Trino Troubleshooting: Runtime Adhoc Schema Inference

img of Trino Troubleshooting: Runtime Adhoc Schema Inference

How to deal with runtime adhoc schema inference in Starburst/Trino

True runtime adhoc schema inference is not inherently available for formats like parquet,ORC, JSON , or CSV in trino. The reason for this is that when creating tables from these file formats, it’s necessary to explicitly declare the schema in the CREATE TABLE statement. THis means that the user must specify column names and types.
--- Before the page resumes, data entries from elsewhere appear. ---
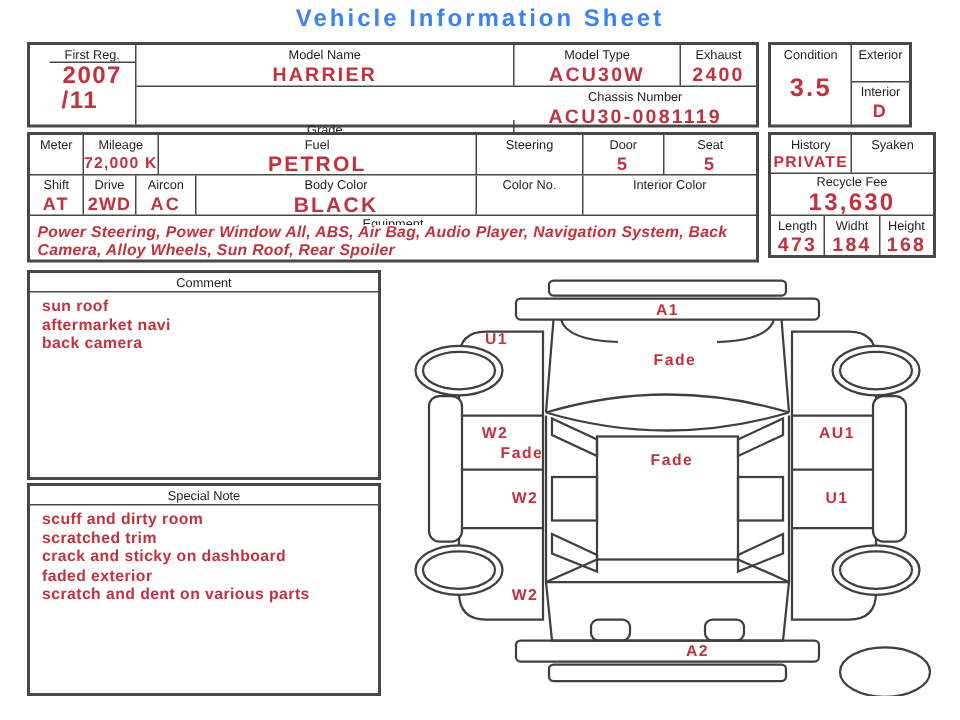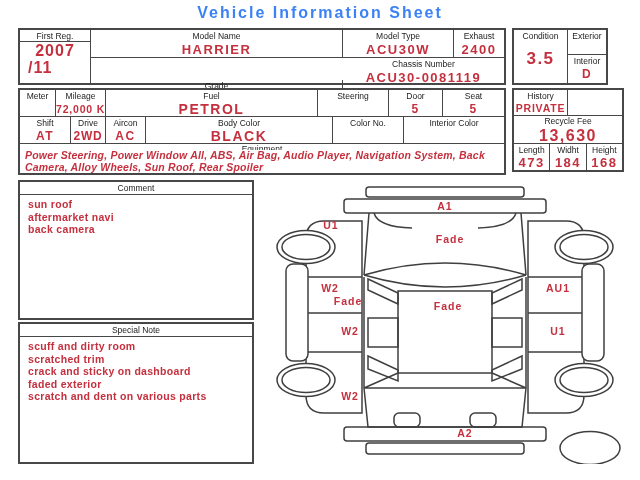--- a/index.html
+++ b/index.html
@@ -15,21 +15,21 @@
   .lbl { color:#1c1c1c; font-size:8.5px; text-align:center; line-height:12px; height:12px;
          white-space:nowrap; overflow:hidden; }
   .val { color:#c5303e; font-weight:bold; text-align:center; letter-spacing:1.5px;
          font-size:13px; white-space:nowrap; }
   .cell { overflow:hidden; }
   .br { border-right:1.5px solid #474747; }
   .bb { border-bottom:1.5px solid #474747; }
 
   
   .t1 { left:18px; top:28px; width:488px; height:57px; display:flex; }
-  .t1 .freg { width:71px; }
+  .t1 .freg { width:71px;padding-left:13px; }
   .t1 .rest { flex:1; display:flex; flex-direction:column; }
   .t1 .hrow { flex:1; display:flex; }
   .fr-val { font-size:16px; line-height:17px; text-align:center; letter-spacing:1px; }
   .fr-val .l2 { text-align:left; padding-left:8px; display:block; }
 
   
   .cond { left:512px; top:28px; width:96px; height:57px; display:flex; }
   .cond .c1 { width:54px; }
   .cond .c2 { flex:1; display:flex; flex-direction:column; }
   .big-val { font-size:17px; line-height:34px; }
@@ -146,21 +146,21 @@
       <div class="cell br" style="width:54px;">
         <div class="lbl">Door</div>
         <div class="val" style="font-size:12px;">5</div>
       </div>
       <div class="cell" style="flex:1;">
         <div class="lbl">Seat</div>
         <div class="val" style="font-size:12px;">5</div>
       </div>
     </div>
     <div class="grp bb">
-      <div class="cell br" style="width:51px;">
+      <div class="cell br" style="width:36px;">
         <div class="lbl">Shift</div>
         <div class="val" style="font-size:12px;">AT</div>
       </div>
       <div class="cell br" style="width:35px;">
         <div class="lbl">Drive</div>
         <div class="val" style="font-size:12px; letter-spacing:0.8px;">2WD</div>
       </div>
       <div class="cell br" style="width:40px;">
         <div class="lbl">Aircon</div>
         <div class="val" style="font-size:12px;">AC</div>
@@ -180,20 +180,24 @@
     </div>
     <div class="lbl eq-lbl">Equipment</div>
     <div class="eq-text">Power Steering, Power Window  All, ABS, Air Bag, Audio Player, Navigation System, Back Camera, Alloy Wheels, Sun Roof, Rear Spoiler</div>
   </div>
 
   <div class="box hist">
     <div class="sec1 bb">
       <div class="cell br" style="width:54px;">
         <div class="lbl">History</div>
         <div class="val" style="font-size:10.5px; letter-spacing:0.8px;">PRIVATE</div>
+      </div>
+      <div class="cell" style="flex:1;">
+        <div class="lbl">Syaken</div>
+        <div class="val" style="font-size:10.5px;"></div>
       </div>
     </div>
     <div class="cell bb" style="height:29px;">
       <div class="lbl" style="height:11px; line-height:11px;">Recycle Fee</div>
       <div class="val rf-val">13,630</div>
     </div>
     <div class="lwh">
       <div class="cell br">
         <div class="lbl">Length</div>
         <div class="val">473</div>

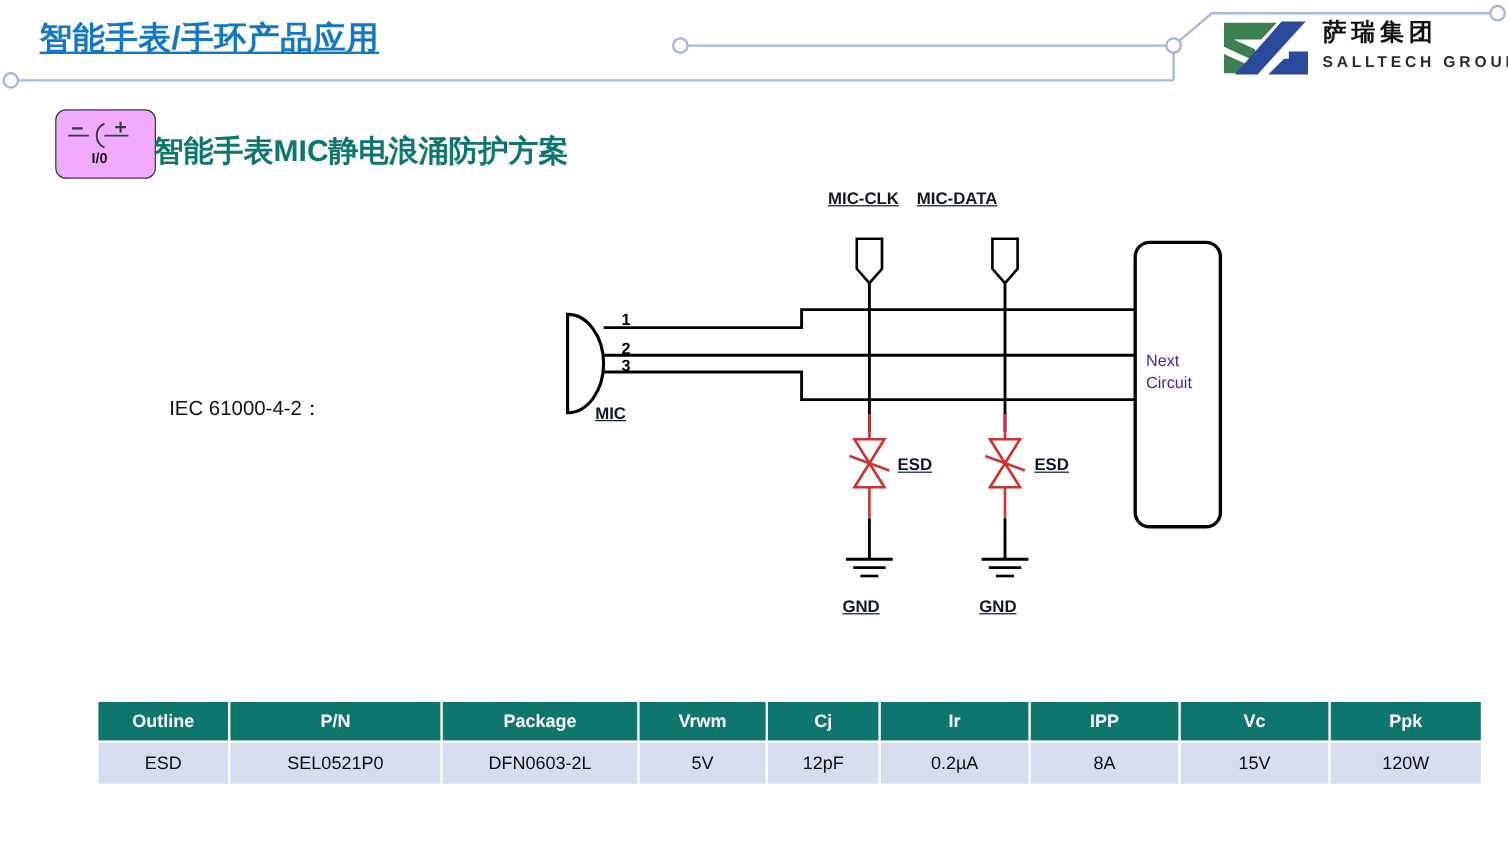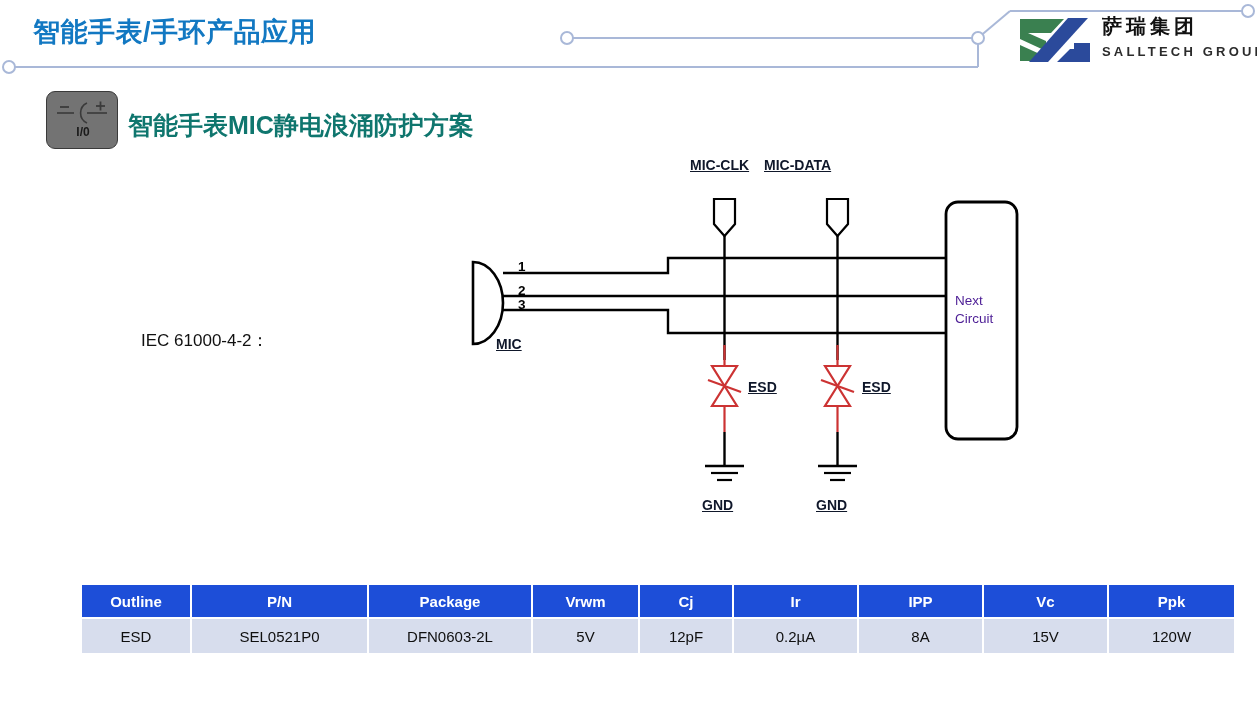--- a/index.html
+++ b/index.html
@@ -28,20 +28,21 @@
     width: 1257px; height: 88px;
   }
   #page-title {
     position: absolute;
     left: 33px; top: 14px;
     font-size: 27px;
     font-weight: bold;
     color: #1278c2;
     letter-spacing: 0.5px;
     white-space: nowrap;
+    text-decoration: underline;
   }
 
   
   #logo {
     position: absolute;
     left: 1012px; top: 13px;
     width: 238px; height: 56px;
   }
   #logo-mark {
     position: absolute;
@@ -64,24 +65,24 @@
     font-weight: bold;
     color: #2b2b2b;
     letter-spacing: 3.2px;
     white-space: nowrap;
   }
 
   
   #io-icon-box {
     position: absolute;
     left: 46px; top: 91px;
-    width: 72px; height: 58px;
+    width: 84px; height: 58px;
     border: 1.6px solid #3a3a3a;
     border-radius: 9px;
-    background: #737373;
+    background: #f0abfc;
   }
   #subtitle {
     position: absolute;
     left: 128px; top: 109px;
     font-size: 25px;
     font-weight: bold;
     color: #0f766e;
     white-space: nowrap;
   }
 
@@ -130,21 +131,21 @@
   
   #spec-table {
     position: absolute;
     left: 80px; top: 583px;
     width: 1097px;
     border-collapse: separate;
     border-spacing: 2px 2px;
     table-layout: fixed;
   }
   #spec-table th {
-    background: #1d4ed8;
+    background: #0f766e;
     color: #ffffff;
     font-size: 15px;
     font-weight: bold;
     height: 32px;
     text-align: center;
     border: none;
     padding: 0;
   }
   #spec-table td {
     background: #d7dded;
Starbursts Schema Discovery Solution

The discover_schema procedure in Starburst is designed to address the challenges of schema inference when querying data stored in specific formats within object storage. The discover_schema procedure automatically scans files located in objet storage to infer the schema.

Workflow

Procedure Call: To use the discover_schema, you initiate it with a SQL command like:

CALL hive.system.discover_schema(
    catalog => 'hive',               -- Target catalog
    schema => 'my_schema',           -- Target schema/database
    table => 'my_table',             -- Desired name for the new table
    location => 's3a://my-bucket/path/',  -- S3 location to analyze
    format => 'PARQUET'              -- Data file format (supports PARQUET, CSV, JSON, etc.)
);

Return Value: The discover_schema procedure returns a CREATE TABLE Data Definition Language (DDL) statement, which contains inferred columns and types based on the scanned data files. Manual Execution Required: After receiving the DDL statement, users must manually execute it to register the table in the catalog. This step is critical for making the inferred schema available for querying.

Key Points to consider

The Discover_schema procedure supports formats such as Parquet, ORC, JSON and CSV It’s important to note that schema inference is not dynamic. If the structure of the underlying files changes, the schema discovery process will then have to be re-run and the DDL executed manually to reflect the updates Conclusion

The discover schema procedure streamlines the process of schema management within Starburst by automatically inferring file schemas.